SLC5A2 (SGLT2-Defekt)

Material

2 ml EDTA-Blut

OMIM

182381

Verfahren

Nachweis von Mutationen im SLC5A2-Gen durch PCR und anschließende Sequenzierung

Klinische Relevanz

Mutationsanalyse bei Patienten mit erhöhter Glukosekonzentration im Urin, bei normaler Glukosetoleranz und normalem Blutzuckerspiegel

Anmerkungen

Die primäre renale Glukosurie (angeborener Diabetes renalis) ist eine Störung der Nierenfunktion, die durch eine dauerhafte Ausscheidung von Glukose im Urin bei normaler Glukosetoleranz und normalem Blutzuckerspiegel gekennzeichnet ist. Mögliche Symptome bei Patienten mit einer primären renalen Glukosurie sind Polyurie, Polydipsie und Polyphagie. Bei einem Teil der Patienten kommt es gelegentlich zu vorübergehenden Symptomen einer milden Hypoglykämie oder zu Atemnot (Dyspnoe, Schwäche, Nervosität, Müdigkeit oder Stenokardie).

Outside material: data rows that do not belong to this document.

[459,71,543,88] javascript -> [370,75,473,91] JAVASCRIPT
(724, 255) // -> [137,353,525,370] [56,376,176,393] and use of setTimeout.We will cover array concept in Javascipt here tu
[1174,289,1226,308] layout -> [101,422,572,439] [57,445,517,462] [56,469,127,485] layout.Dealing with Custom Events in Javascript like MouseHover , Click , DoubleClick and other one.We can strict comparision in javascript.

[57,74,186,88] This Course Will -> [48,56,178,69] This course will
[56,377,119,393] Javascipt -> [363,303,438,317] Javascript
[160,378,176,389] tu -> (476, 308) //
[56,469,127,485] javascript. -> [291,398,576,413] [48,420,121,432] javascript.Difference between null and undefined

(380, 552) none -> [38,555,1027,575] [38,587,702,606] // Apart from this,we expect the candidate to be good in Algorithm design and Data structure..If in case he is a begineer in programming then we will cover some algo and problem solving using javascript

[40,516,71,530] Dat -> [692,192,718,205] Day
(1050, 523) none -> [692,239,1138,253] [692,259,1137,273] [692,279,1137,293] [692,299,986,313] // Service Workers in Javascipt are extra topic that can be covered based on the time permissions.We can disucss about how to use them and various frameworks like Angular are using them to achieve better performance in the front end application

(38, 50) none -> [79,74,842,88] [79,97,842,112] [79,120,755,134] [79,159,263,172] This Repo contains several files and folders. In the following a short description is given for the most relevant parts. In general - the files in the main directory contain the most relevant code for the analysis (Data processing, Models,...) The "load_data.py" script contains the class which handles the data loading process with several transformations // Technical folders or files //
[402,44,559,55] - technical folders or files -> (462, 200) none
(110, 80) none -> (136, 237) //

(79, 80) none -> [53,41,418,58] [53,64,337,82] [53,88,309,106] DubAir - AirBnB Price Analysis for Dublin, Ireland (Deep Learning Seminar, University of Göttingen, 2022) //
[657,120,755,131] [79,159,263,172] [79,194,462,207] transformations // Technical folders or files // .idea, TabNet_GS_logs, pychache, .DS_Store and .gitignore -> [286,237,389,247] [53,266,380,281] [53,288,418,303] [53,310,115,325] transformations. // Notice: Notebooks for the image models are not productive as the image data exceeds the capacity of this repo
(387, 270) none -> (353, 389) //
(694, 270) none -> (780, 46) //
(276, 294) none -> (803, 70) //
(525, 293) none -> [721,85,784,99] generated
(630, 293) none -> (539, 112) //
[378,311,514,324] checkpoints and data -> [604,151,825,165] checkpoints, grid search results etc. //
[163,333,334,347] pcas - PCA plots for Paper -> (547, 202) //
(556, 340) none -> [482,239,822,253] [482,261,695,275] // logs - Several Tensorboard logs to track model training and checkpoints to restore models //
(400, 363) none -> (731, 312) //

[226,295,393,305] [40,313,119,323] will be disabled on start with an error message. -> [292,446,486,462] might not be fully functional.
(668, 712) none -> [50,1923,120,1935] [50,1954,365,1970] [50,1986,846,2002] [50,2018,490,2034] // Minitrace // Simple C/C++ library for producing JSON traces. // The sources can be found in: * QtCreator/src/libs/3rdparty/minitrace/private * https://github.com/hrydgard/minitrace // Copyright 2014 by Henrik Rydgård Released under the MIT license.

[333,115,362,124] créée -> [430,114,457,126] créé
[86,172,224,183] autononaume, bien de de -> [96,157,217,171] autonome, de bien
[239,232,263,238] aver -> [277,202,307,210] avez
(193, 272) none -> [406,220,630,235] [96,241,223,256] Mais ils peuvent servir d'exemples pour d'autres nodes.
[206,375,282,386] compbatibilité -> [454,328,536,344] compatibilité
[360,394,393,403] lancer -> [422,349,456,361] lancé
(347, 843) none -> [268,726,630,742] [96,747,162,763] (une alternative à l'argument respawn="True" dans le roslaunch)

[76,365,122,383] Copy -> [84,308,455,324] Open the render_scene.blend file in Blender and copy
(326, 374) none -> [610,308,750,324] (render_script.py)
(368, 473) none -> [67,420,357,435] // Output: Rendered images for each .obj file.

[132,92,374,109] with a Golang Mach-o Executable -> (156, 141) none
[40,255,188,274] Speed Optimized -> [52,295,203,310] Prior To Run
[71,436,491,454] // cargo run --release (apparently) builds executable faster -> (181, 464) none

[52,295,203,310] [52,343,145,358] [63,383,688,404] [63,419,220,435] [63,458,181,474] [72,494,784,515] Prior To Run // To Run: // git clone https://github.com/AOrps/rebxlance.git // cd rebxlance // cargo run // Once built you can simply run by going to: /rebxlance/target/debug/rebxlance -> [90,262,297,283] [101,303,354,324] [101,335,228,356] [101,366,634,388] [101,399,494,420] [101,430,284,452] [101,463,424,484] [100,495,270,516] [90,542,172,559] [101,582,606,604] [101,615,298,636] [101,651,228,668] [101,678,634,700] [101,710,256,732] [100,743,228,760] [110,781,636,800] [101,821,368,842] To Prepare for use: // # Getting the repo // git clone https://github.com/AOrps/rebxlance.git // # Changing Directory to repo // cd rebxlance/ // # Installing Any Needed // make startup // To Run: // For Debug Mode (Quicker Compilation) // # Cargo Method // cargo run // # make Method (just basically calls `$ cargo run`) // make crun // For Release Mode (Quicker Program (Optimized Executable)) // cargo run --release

In vielen Fällen ist die Glukosurie aber asymptomatisch und gilt als gutartiges Merkmal ohne erforderliche Therapie. Für die vererbte Form des Diabetes renalis sind Mutationen im SLC5A2-Gen identifiziert worden. Der Erbgang ist autosomal rezessiv, bei milden Formen auch autosomal-dominant.